**Work to complete:** The result should be an exact copy of the entries that follow, with no pictures included.

Stored data:
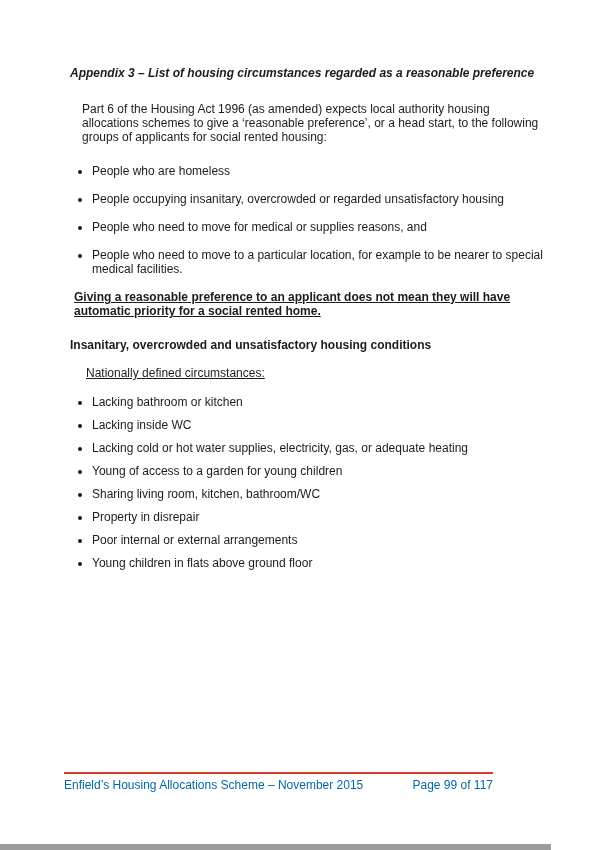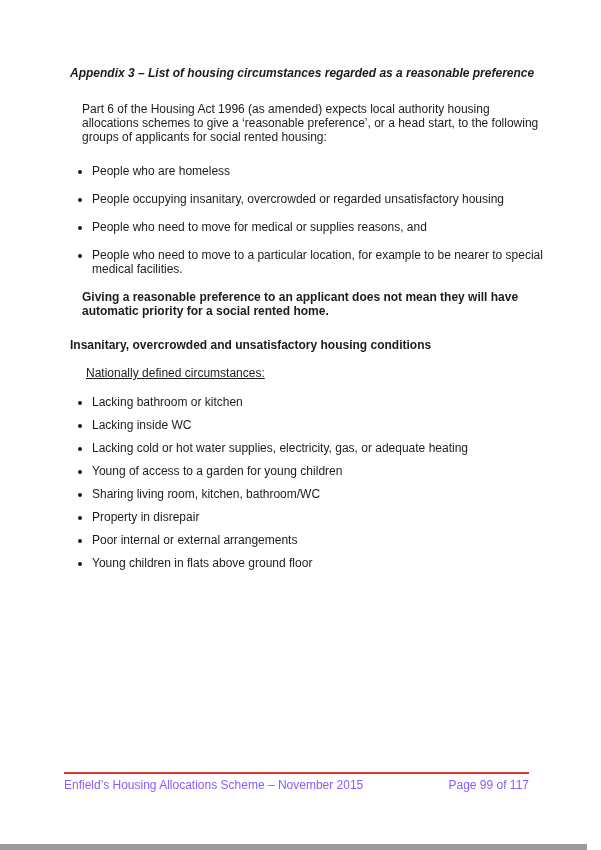--- a/index.html
+++ b/index.html
@@ -15,7 +15,6 @@
     overflow: hidden;
     font-family: "Liberation Sans", "DejaVu Sans", sans-serif;
     color: #1c1c1c;
-    padding-left: 36px;
   }
   .content {
     position: absolute;

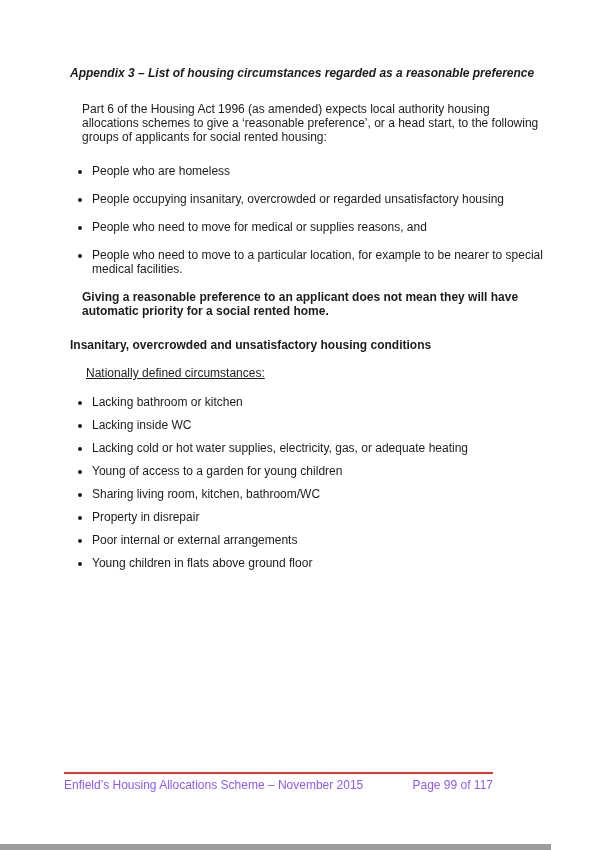--- a/index.html
+++ b/index.html
@@ -35,8 +35,9 @@
     margin: 0 0 20px 12px;
   }
   p.bold-note {
-    margin: 0 0 20px 12px;
+    margin: 0 0 20px 4px;
     font-weight: bold;
+    text-decoration: underline;
   }
   h2.section-heading {
     margin: 12px 0 14px 0;

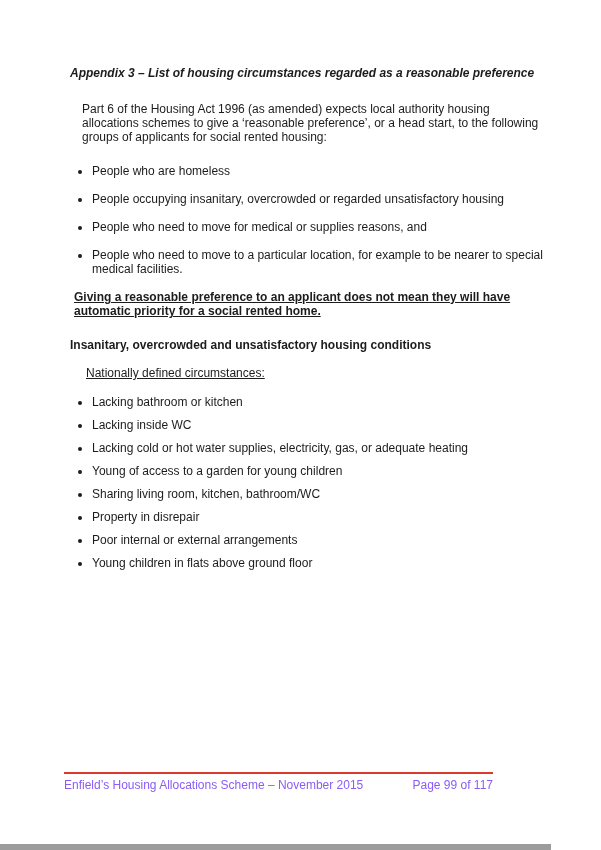--- a/index.html
+++ b/index.html
@@ -122,7 +122,7 @@
 
   </div>
 
-  <div class="footer" style="color: #8b5cf6; border-top-color: rgb(217, 58, 45);">
+  <div class="footer" style="color: #0369a1; border-top-color: rgb(217, 58, 45);">
     <span>Enfield’s Housing Allocations Scheme – November 2015</span>
     <span>Page 99 of 117</span>
   </div>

**Reply:**
--- a/index.html
+++ b/index.html
@@ -15,7 +15,6 @@
     overflow: hidden;
     font-family: "Liberation Sans", "DejaVu Sans", sans-serif;
     color: #1c1c1c;
-    padding-left: 36px;
   }
   .content {
     position: absolute;

--- a/index.html
+++ b/index.html
@@ -35,8 +35,9 @@
     margin: 0 0 20px 12px;
   }
   p.bold-note {
-    margin: 0 0 20px 12px;
+    margin: 0 0 20px 4px;
     font-weight: bold;
+    text-decoration: underline;
   }
   h2.section-heading {
     margin: 12px 0 14px 0;

--- a/index.html
+++ b/index.html
@@ -122,7 +122,7 @@
 
   </div>
 
-  <div class="footer" style="color: #8b5cf6; border-top-color: rgb(217, 58, 45);">
+  <div class="footer" style="color: #0369a1; border-top-color: rgb(217, 58, 45);">
     <span>Enfield’s Housing Allocations Scheme – November 2015</span>
     <span>Page 99 of 117</span>
   </div>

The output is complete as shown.